INPUT RECORDS START

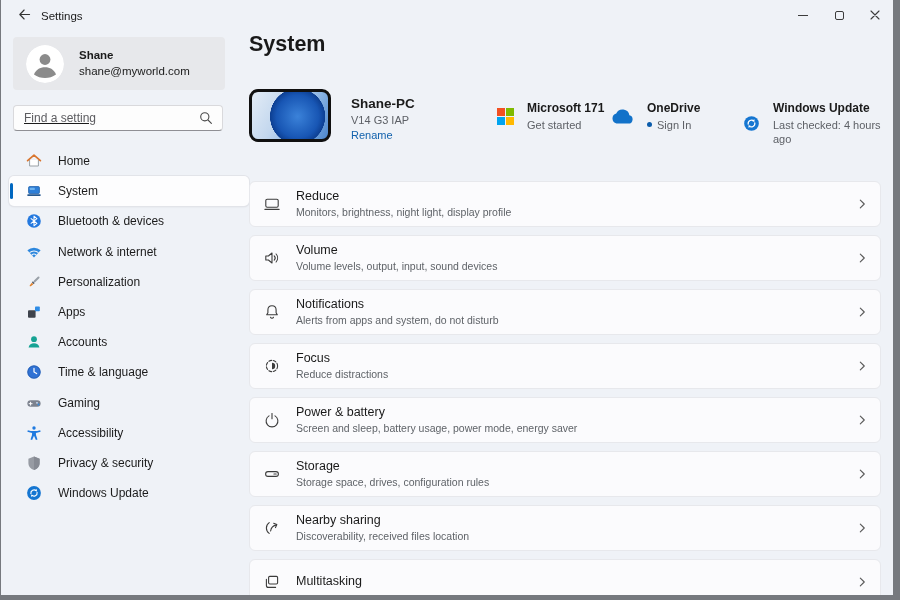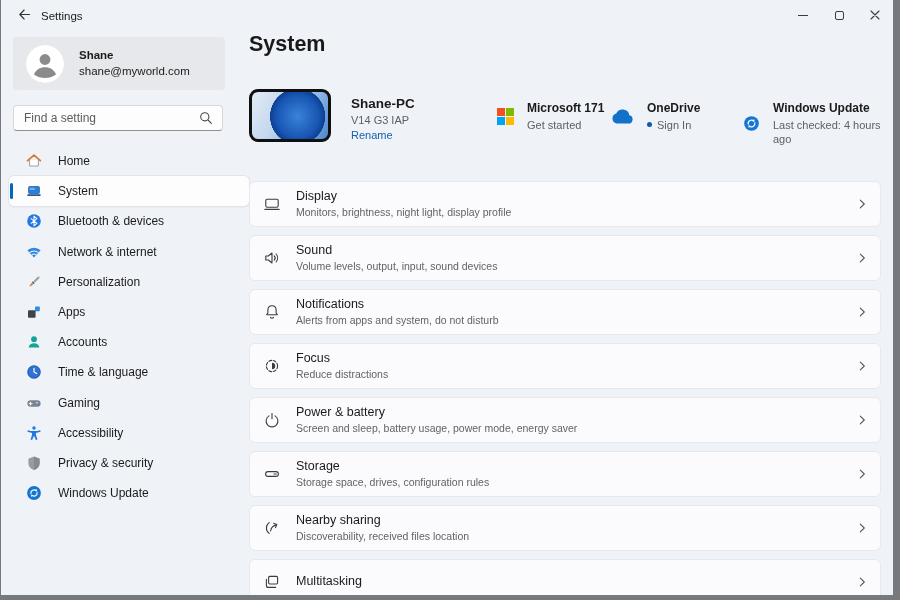--- a/index.html
+++ b/index.html
@@ -26,21 +26,21 @@
                   background:#e7e8eb; border-radius:4px; display:flex; align-items:center;
                   padding-left:13px; gap:15px; cursor:pointer; }
   .avatar { width:38px; height:38px; border-radius:50%; overflow:hidden; flex:0 0 38px; }
   .profile-name { font-size:11.5px; font-weight:bold; color:#1b1b1b; line-height:1.35; }
   .profile-email { font-size:11.5px; color:#1b1b1b; line-height:1.35; }
 
   .search-box { position:absolute; left:12px; top:75px; width:210px; height:26px;
                 background:#fdfdfd; border:1px solid #d9d9dc; border-bottom-color:#8f8f94;
                 border-radius:4px; display:flex; align-items:center; }
   .search-box input { flex:1; border:0; outline:0; background:transparent; padding:0 6px 0 10px;
-                font-size:12px; color:#1b1b1b; font-family:inherit; }
+                font-size:12px; color:#1b1b1b; font-family:inherit;text-decoration:underline; }
   .search-box input::placeholder { color:#5c5c60; opacity:1; }
   .search-icon { width:14px; height:14px; margin-right:9px; flex:0 0 14px; }
 
   .nav-list { position:absolute; left:8px; top:116px; width:240px; }
   .nav-item { position:relative; height:30.2px; display:flex; align-items:center;
               padding-left:17px; gap:16px; border-radius:5px; cursor:pointer; }
   .nav-item.selected { background:#fdfdfe; box-shadow:0 0 0 1px #e2e4e9, 0 1px 2px rgba(0,0,0,.10); }
   .accent-bar { display:none; position:absolute; left:1px; top:7px; width:3px; height:16px;
                 border-radius:2px; background:#0067c0; }
   .nav-item.selected .accent-bar { display:block; }
@@ -320,39 +320,39 @@
 
   <div class="settings-list">
       <div class="setting-row">
     <span class="row-icon">
           <svg viewBox="0 0 18 18">
             <rect x="2.8" y="4.2" width="12.4" height="8" rx="1.4"></rect>
             <path d="M1.9 14.4h14.2"></path>
           </svg>
         </span>
     <span>
-      <div class="row-title">Display</div>
+      <div class="row-title">Reduce</div>
       <div class="row-sub">Monitors, brightness, night light, display profile</div>
     </span>
     <span class="chevron">
       <svg viewBox="0 0 8 12">
             <path d="M1.5 1.5 6 6l-4.5 4.5" fill="none" stroke="#5a5a5a" stroke-width="1.3" stroke-linecap="round" stroke-linejoin="round"></path>
           </svg>
     </span>
   </div>
       <div class="setting-row">
     <span class="row-icon">
           <svg viewBox="0 0 18 18">
             <path d="M2.8 7v4h2.6L9 14V4L5.4 7z"></path>
             <path d="M11.2 6.8a3.2 3.2 0 0 1 0 4.4"></path>
             <path d="M13.1 5a6.1 6.1 0 0 1 0 8"></path>
           </svg>
         </span>
     <span>
-      <div class="row-title">Sound</div>
+      <div class="row-title">Volume</div>
       <div class="row-sub">Volume levels, output, input, sound devices</div>
     </span>
     <span class="chevron">
       <svg viewBox="0 0 8 12">
             <path d="M1.5 1.5 6 6l-4.5 4.5" fill="none" stroke="#5a5a5a" stroke-width="1.3" stroke-linecap="round" stroke-linejoin="round"></path>
           </svg>
     </span>
   </div>
       <div class="setting-row">
     <span class="row-icon">

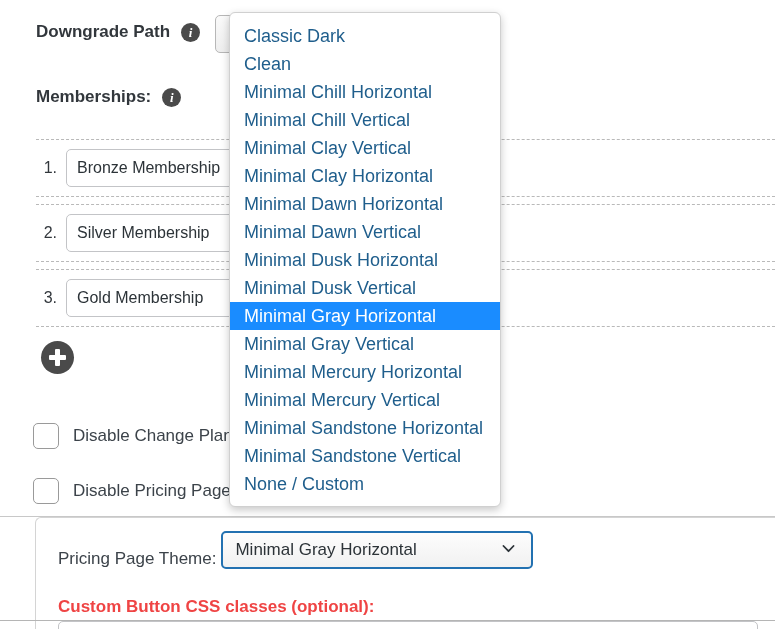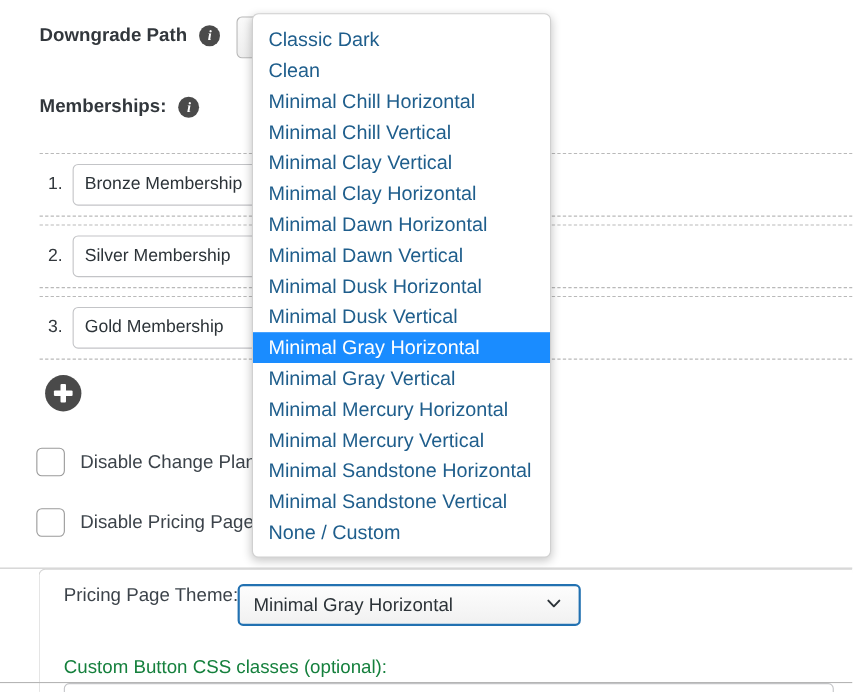--- a/index.html
+++ b/index.html
@@ -107,20 +107,21 @@
     background: #ffffff;
     border-radius: 1px;
   }
 
   
   .cb-row {
     position: absolute;
     display: flex;
     align-items: center;
     gap: 14px;
+    margin-top: 16px;
   }
   .cb-box {
     width: 26px; height: 26px;
     border: 1px solid #9a9a9a;
     border-radius: 5px;
     background: #ffffff;
     flex: none;
     cursor: pointer;
   }
   .cb-label {
@@ -150,22 +151,22 @@
   .divider-bottom {
     position: absolute;
     left: 0; top: 620px;
     width: 775px; height: 1px;
     background: #b5b5b5;
   }
   .theme-row {
     position: absolute;
     left: 58px; top: 531px;
     display: flex;
-    align-items: flex-start;
-    gap: 0;
+    align-items: flex-end;
+    gap: 5px;
   }
   .theme-label {
     font-size: 17px;
     color: #3c434a;
     white-space: nowrap;
   }
   .theme-select {
     position: relative;
     width: 312px;
     height: 38px;
@@ -188,22 +189,23 @@
     right: 16px; top: 50%;
     width: 13px; height: 13px;
     margin-top: -8px;
   }
   .chevron svg { display: block; }
 
   .css-label {
     position: absolute;
     left: 58px; top: 597px;
     font-size: 17px;
-    color: #15803d;
-    white-space: nowrap;
+    color: #ef4444;
+    white-space: nowrap;
+    font-weight: bold;
   }
   .css-input {
     position: absolute;
     left: 58px; top: 621px;
     width: 700px;
     height: 34px;
     border: 1px solid #c3c4c7;
     border-radius: 5px;
     background: #ffffff;
     font-size: 16px;

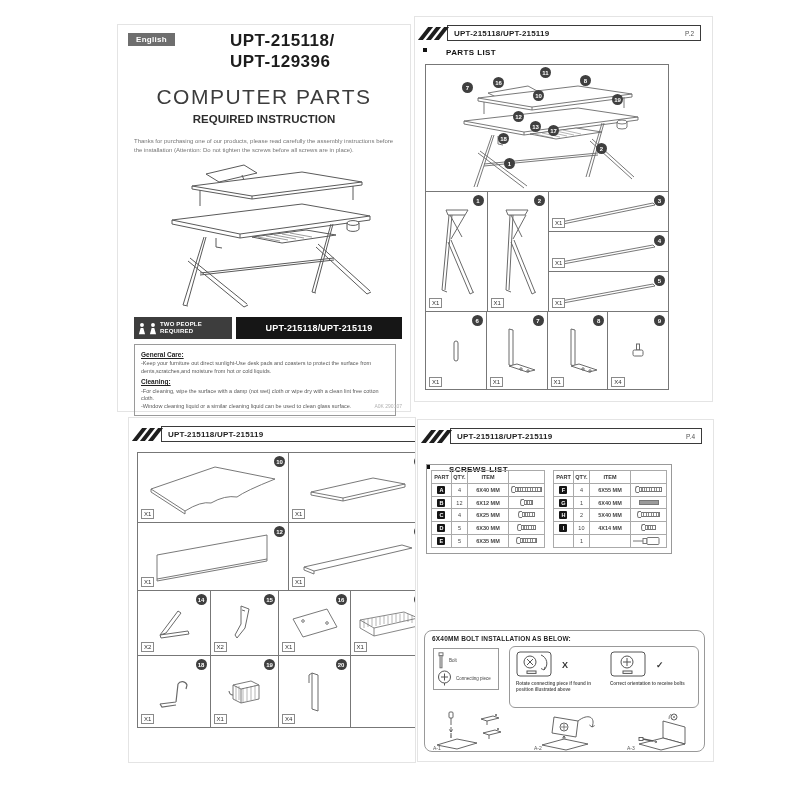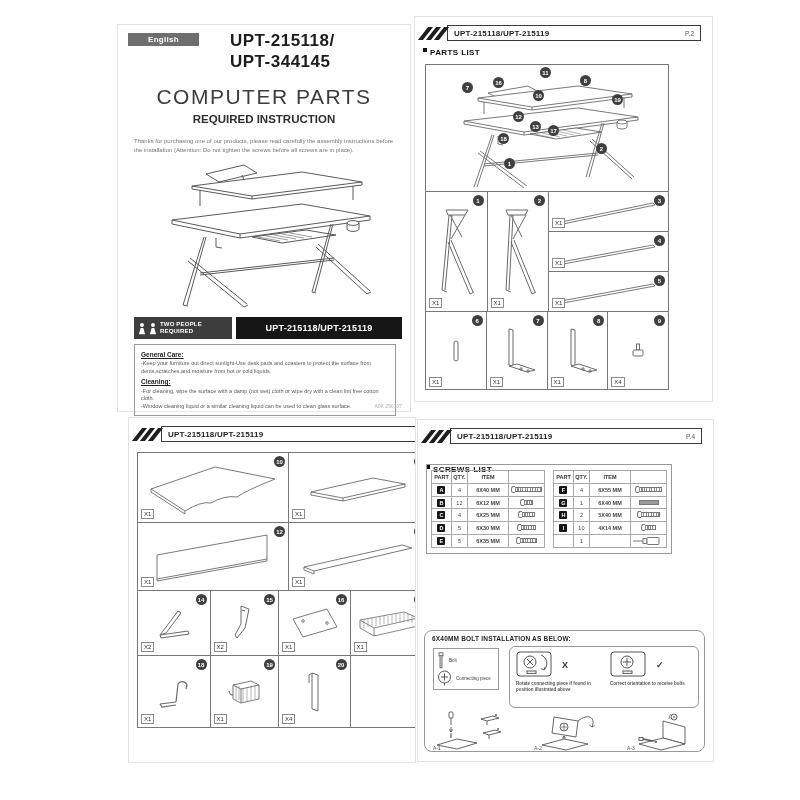--- a/index.html
+++ b/index.html
@@ -5,21 +5,21 @@
   html,body{margin:0;padding:0;background:#fff;}
   #canvas{position:relative;width:800px;height:800px;background:#fff;overflow:hidden;
           font-family:"Liberation Sans",sans-serif;color:#333;}
   .sheet{position:absolute;background:#fff;border:1px solid #e4e4e4;}
   .abs{position:absolute;}
   svg{display:block;}
 
   
   #cover{left:117px;top:24px;width:292px;height:386px;}
   .eng-badge{left:10px;top:8px;background:#6e6e6e;color:#fff;font-size:8px;font-weight:bold;
-             padding:2px 20px;letter-spacing:.3px;}
+             padding:2px 8px;letter-spacing:.3px;}
   .model-title{left:112px;top:6px;width:176px;text-align:left;font-size:17px;font-weight:bold;
                line-height:1.22;color:#1c1c1c;letter-spacing:.5px;}
   .cover-title{top:60px;left:0;width:100%;text-align:center;font-size:21px;color:#3c3c3c;letter-spacing:1.5px;}
   .cover-sub{top:88px;left:0;width:100%;text-align:center;font-size:11.5px;font-weight:bold;color:#2e2e2e;}
   .intro{left:16px;top:112px;width:260px;font-size:6px;line-height:1.55;color:#767676;}
   .desk-art{left:36px;top:136px;}
   .badge-row{left:16px;top:292px;display:flex;}
   .two-people{width:98px;height:22px;background:#3d3d3d;color:#fff;display:flex;align-items:center;
               gap:3px;padding:0 4px;box-sizing:border-box;margin-right:4px;}
   .two-people .lbl{font-size:6px;font-weight:bold;line-height:1.15;letter-spacing:.2px;}
@@ -30,21 +30,21 @@
   .care-h{font-size:6.5px;font-weight:bold;color:#222;text-decoration:underline;margin:2px 0 1px 0;}
   .doc-code{right:8px;bottom:2px;font-size:5px;color:#b0b0b0;}
 
   
   .hdr{left:8px;top:8px;height:16px;display:flex;align-items:center;}
   .hatch{width:5px;height:13px;background:#1e1e1e;transform:skewX(-38deg);margin-right:3px;}
   .hbar{border:1.5px solid #3a3a3a;height:14px;display:flex;align-items:center;
         justify-content:space-between;padding:0 6px;box-sizing:content-box;background:#fff;}
   .htitle{font-size:8px;font-weight:bold;color:#1d1d1d;letter-spacing:.2px;white-space:nowrap;}
   .pno{font-size:6.5px;color:#555;margin-left:8px;white-space:nowrap;}
-  .sect{display:flex;align-items:flex-start;gap:3px;}
+  .sect{display:flex;align-items:flex-start;gap:19px;}
   .sq{width:4px;height:4px;background:#111;}
   .sect .lbl{font-size:8px;font-weight:bold;color:#111;letter-spacing:.4px;white-space:nowrap;}
 
   
   .pbox{border:1px solid #777;box-sizing:border-box;}
   .prow{display:flex;border-bottom:1px solid #777;box-sizing:border-box;}
   .prow:last-child{border-bottom:none;}
   .cell{position:relative;display:flex;align-items:center;justify-content:center;
         border-right:1px solid #777;box-sizing:border-box;}
   .cell:last-child{border-right:none;}
@@ -96,21 +96,21 @@
 </style>
 </head>
 <body>
 
 <div id="canvas">
 
   <div class="sheet" id="cover">
     <div class="abs eng-badge">English</div>
     <div class="abs model-title">
       <div>UPT-215118/</div>
-      <div>UPT-344145</div>
+      <div>UPT-129396</div>
     </div>
     <div class="abs cover-title">COMPUTER PARTS</div>
     <div class="abs cover-sub">REQUIRED INSTRUCTION</div>
     <div class="abs intro">Thanks for purchasing one of our products, please read carefully the assembly instructions before the installation (Attention: Do not tighten the screws before all screws are in place).</div>
 
     <svg class="abs desk-art" width="228" height="152" viewBox="0 0 228 152" fill="none" stroke="#5a5a5a" stroke-width="1">
 
       <path d="M52,13 L90,4 L103,12 L65,21 Z" fill="#fff"></path>
       <path d="M70,21 l2,6 M88,14 l2,5"></path>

INPUT RECORDS END

### DIRECTIONS
Retype exactly the lines of the data above that fall between the line with "width: 26px; height: 26px;" and the line with "border: 1px solid #c3c4c7;", inclusive, and add nothing.

### SOLVED PROBLEM
     width: 26px; height: 26px;
     border: 1px solid #9a9a9a;
     border-radius: 5px;
     background: #ffffff;
     flex: none;
     cursor: pointer;
   }
   .cb-label {
@@ -150,22 +151,22 @@
   .divider-bottom {
     position: absolute;
     left: 0; top: 620px;
     width: 775px; height: 1px;
     background: #b5b5b5;
   }
   .theme-row {
     position: absolute;
     left: 58px; top: 531px;
     display: flex;
-    align-items: flex-start;
-    gap: 0;
+    align-items: flex-end;
+    gap: 5px;
   }
   .theme-label {
     font-size: 17px;
     color: #3c434a;
     white-space: nowrap;
   }
   .theme-select {
     position: relative;
     width: 312px;
     height: 38px;
@@ -188,22 +189,23 @@
     right: 16px; top: 50%;
     width: 13px; height: 13px;
     margin-top: -8px;
   }
   .chevron svg { display: block; }
 
   .css-label {
     position: absolute;
     left: 58px; top: 597px;
     font-size: 17px;
-    color: #15803d;
-    white-space: nowrap;
+    color: #ef4444;
+    white-space: nowrap;
+    font-weight: bold;
   }
   .css-input {
     position: absolute;
     left: 58px; top: 621px;
     width: 700px;
     height: 34px;
     border: 1px solid #c3c4c7;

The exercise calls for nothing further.